**WORK INSTRUCTIONS:** Go through the material and copy each line in which the word "групповой" shows up.

**DATA SUPPLIED:**

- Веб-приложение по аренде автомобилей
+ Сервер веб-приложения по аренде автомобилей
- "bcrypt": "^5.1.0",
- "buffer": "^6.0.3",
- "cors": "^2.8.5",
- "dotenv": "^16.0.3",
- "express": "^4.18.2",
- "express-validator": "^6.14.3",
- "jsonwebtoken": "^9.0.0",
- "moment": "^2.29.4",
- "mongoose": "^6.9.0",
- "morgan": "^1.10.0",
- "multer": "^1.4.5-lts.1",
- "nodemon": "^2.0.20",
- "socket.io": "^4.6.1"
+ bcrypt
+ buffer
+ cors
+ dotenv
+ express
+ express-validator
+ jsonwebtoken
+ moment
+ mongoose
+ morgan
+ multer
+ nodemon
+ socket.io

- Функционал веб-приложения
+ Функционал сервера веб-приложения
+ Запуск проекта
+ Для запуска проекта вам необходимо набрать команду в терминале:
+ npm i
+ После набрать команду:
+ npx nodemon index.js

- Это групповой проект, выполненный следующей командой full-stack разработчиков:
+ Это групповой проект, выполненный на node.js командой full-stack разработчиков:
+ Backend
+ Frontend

**RESPONSE:**
- Это групповой проект, выполненный следующей командой full-stack разработчиков:
+ Это групповой проект, выполненный на node.js командой full-stack разработчиков:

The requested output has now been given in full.